:: What the exercise asks ::
Set down the material exactly. Keep every line.

:: Records shown ::
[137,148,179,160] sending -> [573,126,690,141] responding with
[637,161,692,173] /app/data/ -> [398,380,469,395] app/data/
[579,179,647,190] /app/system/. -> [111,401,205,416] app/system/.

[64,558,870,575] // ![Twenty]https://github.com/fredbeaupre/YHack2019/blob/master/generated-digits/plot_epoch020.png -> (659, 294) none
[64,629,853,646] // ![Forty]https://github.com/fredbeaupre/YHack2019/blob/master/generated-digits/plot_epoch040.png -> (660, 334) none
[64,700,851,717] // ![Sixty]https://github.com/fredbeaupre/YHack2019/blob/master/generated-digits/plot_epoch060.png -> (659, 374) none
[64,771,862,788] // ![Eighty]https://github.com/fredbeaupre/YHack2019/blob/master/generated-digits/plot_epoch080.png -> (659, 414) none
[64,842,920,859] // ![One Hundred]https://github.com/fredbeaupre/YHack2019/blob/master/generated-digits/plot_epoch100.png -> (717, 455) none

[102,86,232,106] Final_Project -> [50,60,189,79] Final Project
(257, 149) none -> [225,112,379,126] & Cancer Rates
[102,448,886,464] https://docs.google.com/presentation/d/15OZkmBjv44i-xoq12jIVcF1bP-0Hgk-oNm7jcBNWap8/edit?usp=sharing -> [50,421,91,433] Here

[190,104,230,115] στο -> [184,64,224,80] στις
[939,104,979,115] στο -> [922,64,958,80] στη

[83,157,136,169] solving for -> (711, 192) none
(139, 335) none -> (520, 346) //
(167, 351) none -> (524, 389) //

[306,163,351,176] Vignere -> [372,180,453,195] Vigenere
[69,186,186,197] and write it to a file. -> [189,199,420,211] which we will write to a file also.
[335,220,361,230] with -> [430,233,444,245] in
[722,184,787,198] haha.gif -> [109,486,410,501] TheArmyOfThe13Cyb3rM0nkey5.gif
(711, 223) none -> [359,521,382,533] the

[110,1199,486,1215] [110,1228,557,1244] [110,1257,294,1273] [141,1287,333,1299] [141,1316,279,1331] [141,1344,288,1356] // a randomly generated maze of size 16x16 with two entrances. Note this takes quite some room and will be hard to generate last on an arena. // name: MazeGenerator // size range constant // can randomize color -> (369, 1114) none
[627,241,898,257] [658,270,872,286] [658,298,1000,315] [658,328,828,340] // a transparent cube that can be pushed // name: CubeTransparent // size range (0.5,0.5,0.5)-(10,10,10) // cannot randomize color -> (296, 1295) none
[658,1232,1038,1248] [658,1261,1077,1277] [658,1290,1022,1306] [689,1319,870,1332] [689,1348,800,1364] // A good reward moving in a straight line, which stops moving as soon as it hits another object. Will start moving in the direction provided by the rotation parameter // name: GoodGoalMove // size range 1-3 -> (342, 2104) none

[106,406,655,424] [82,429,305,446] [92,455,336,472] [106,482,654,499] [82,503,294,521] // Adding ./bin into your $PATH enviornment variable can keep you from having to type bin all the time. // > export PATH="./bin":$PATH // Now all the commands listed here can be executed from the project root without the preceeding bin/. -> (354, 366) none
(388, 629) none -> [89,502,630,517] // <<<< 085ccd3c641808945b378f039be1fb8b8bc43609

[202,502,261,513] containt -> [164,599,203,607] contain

:: Output for this task ::
[137,148,179,160] sending -> [573,126,690,141] responding with
[637,161,692,173] /app/data/ -> [398,380,469,395] app/data/
[579,179,647,190] /app/system/. -> [111,401,205,416] app/system/.

[64,558,870,575] // ![Twenty]https://github.com/fredbeaupre/YHack2019/blob/master/generated-digits/plot_epoch020.png -> (659, 294) none
[64,629,853,646] // ![Forty]https://github.com/fredbeaupre/YHack2019/blob/master/generated-digits/plot_epoch040.png -> (660, 334) none
[64,700,851,717] // ![Sixty]https://github.com/fredbeaupre/YHack2019/blob/master/generated-digits/plot_epoch060.png -> (659, 374) none
[64,771,862,788] // ![Eighty]https://github.com/fredbeaupre/YHack2019/blob/master/generated-digits/plot_epoch080.png -> (659, 414) none
[64,842,920,859] // ![One Hundred]https://github.com/fredbeaupre/YHack2019/blob/master/generated-digits/plot_epoch100.png -> (717, 455) none

[102,86,232,106] Final_Project -> [50,60,189,79] Final Project
(257, 149) none -> [225,112,379,126] & Cancer Rates
[102,448,886,464] https://docs.google.com/presentation/d/15OZkmBjv44i-xoq12jIVcF1bP-0Hgk-oNm7jcBNWap8/edit?usp=sharing -> [50,421,91,433] Here

[190,104,230,115] στο -> [184,64,224,80] στις
[939,104,979,115] στο -> [922,64,958,80] στη

[83,157,136,169] solving for -> (711, 192) none
(139, 335) none -> (520, 346) //
(167, 351) none -> (524, 389) //

[306,163,351,176] Vignere -> [372,180,453,195] Vigenere
[69,186,186,197] and write it to a file. -> [189,199,420,211] which we will write to a file also.
[335,220,361,230] with -> [430,233,444,245] in
[722,184,787,198] haha.gif -> [109,486,410,501] TheArmyOfThe13Cyb3rM0nkey5.gif
(711, 223) none -> [359,521,382,533] the

[110,1199,486,1215] [110,1228,557,1244] [110,1257,294,1273] [141,1287,333,1299] [141,1316,279,1331] [141,1344,288,1356] // a randomly generated maze of size 16x16 with two entrances. Note this takes quite some room and will be hard to generate last on an arena. // name: MazeGenerator // size range constant // can randomize color -> (369, 1114) none
[627,241,898,257] [658,270,872,286] [658,298,1000,315] [658,328,828,340] // a transparent cube that can be pushed // name: CubeTransparent // size range (0.5,0.5,0.5)-(10,10,10) // cannot randomize color -> (296, 1295) none
[658,1232,1038,1248] [658,1261,1077,1277] [658,1290,1022,1306] [689,1319,870,1332] [689,1348,800,1364] // A good reward moving in a straight line, which stops moving as soon as it hits another object. Will start moving in the direction provided by the rotation parameter // name: GoodGoalMove // size range 1-3 -> (342, 2104) none

[106,406,655,424] [82,429,305,446] [92,455,336,472] [106,482,654,499] [82,503,294,521] // Adding ./bin into your $PATH enviornment variable can keep you from having to type bin all the time. // > export PATH="./bin":$PATH // Now all the commands listed here can be executed from the project root without the preceeding bin/. -> (354, 366) none
(388, 629) none -> [89,502,630,517] // <<<< 085ccd3c641808945b378f039be1fb8b8bc43609

[202,502,261,513] containt -> [164,599,203,607] contain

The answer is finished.